### PROBLEM REQUIREMENTS
For the records below, report how many lines include the string "content", leaving out everything except the number.

***** MATERIAL SUPPLIED

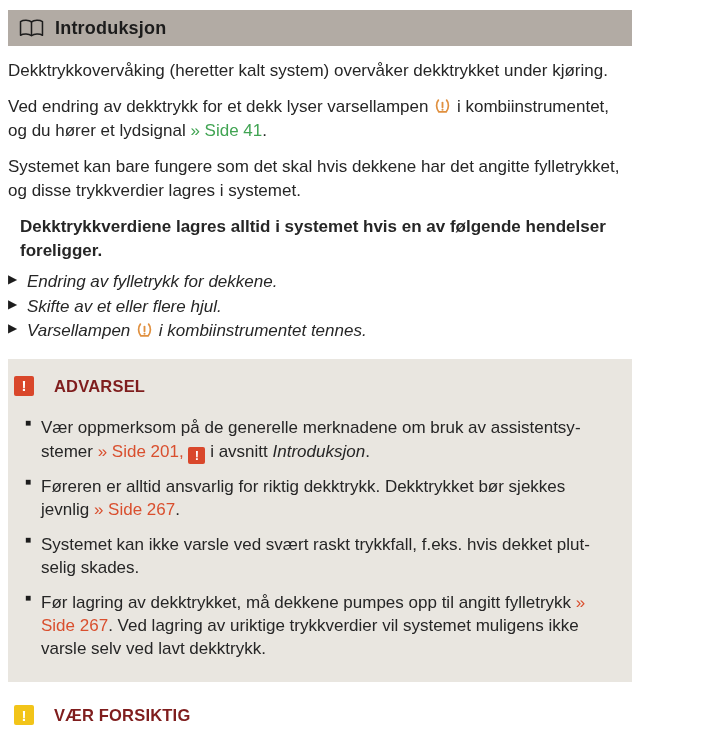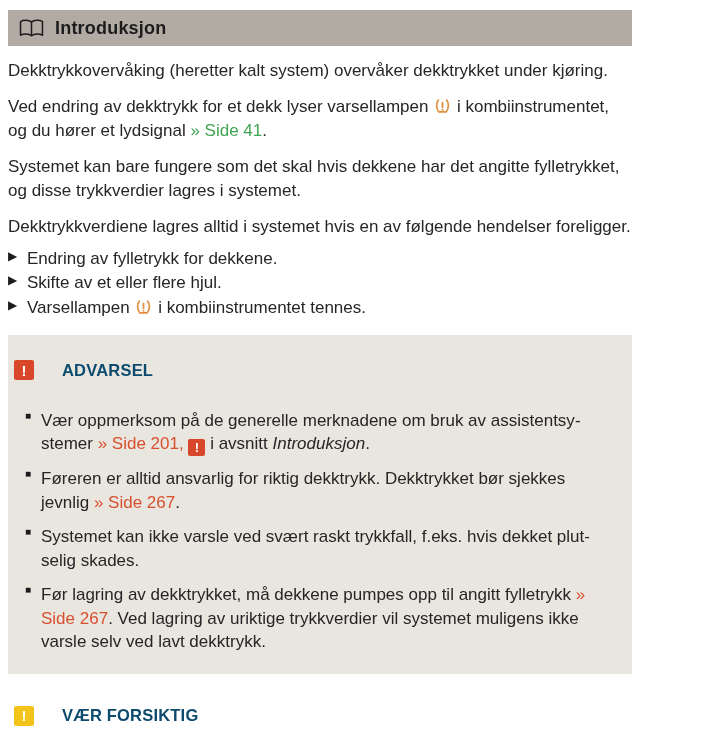--- a/index.html
+++ b/index.html
@@ -22,7 +22,7 @@
   .book-icon{display:flex;align-items:center;}
   
   .para{margin:13px 0 0 0;}
-  .para.bold{font-weight:normal;}
+  .para.bold{font-weight:bold;margin-left:12px;}
   .link{text-decoration:none;cursor:pointer;}
   .link.green{color:#41a453;text-align:center;}
   .link.red{color:#d94f2e;}

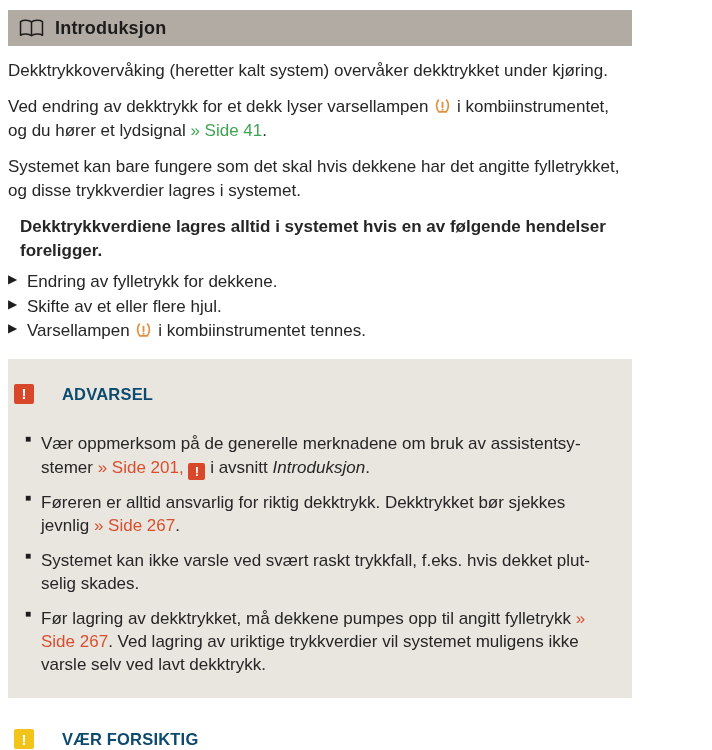--- a/index.html
+++ b/index.html
@@ -30,7 +30,7 @@
   
   .tpms-icon{display:inline-block;vertical-align:-3px;line-height:0;margin:0 1px;}
   
-  ul.tri{list-style:none;margin:8px 0 0 0;padding:0;}
+  ul.tri{list-style:none;margin:8px 0 0 0;padding:0;font-style:italic;}
   ul.tri li{position:relative;padding-left:19px;margin:0 0 1px 0;}
   ul.tri li::before{
     content:"▶";position:absolute;left:0;top:1px;font-size:12px;color:#1c1c1c;

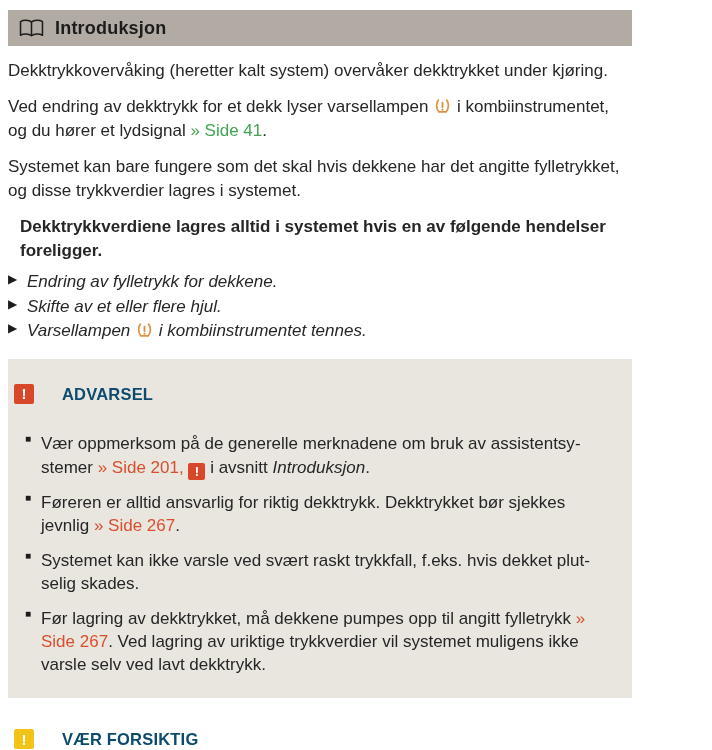--- a/index.html
+++ b/index.html
@@ -41,7 +41,7 @@
   }
   .note-head{display:flex;align-items:center;gap:12px;margin:0 0 4px 0;}
   .note-head .sq{flex:0 0 auto;}
-  .note-head h2{font-size:16.5px;font-weight:bold;color:#0c4a6e;margin:16px;letter-spacing:.2px;}
+  .note-head h2{font-size:16.5px;font-weight:bold;color:#7f1d1d;margin:8px;letter-spacing:.2px;}
   .sq{
     display:inline-flex;width:20px;height:20px;border-radius:2px;
     align-items:center;justify-content:center;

**********

### RESPONSE AREA
2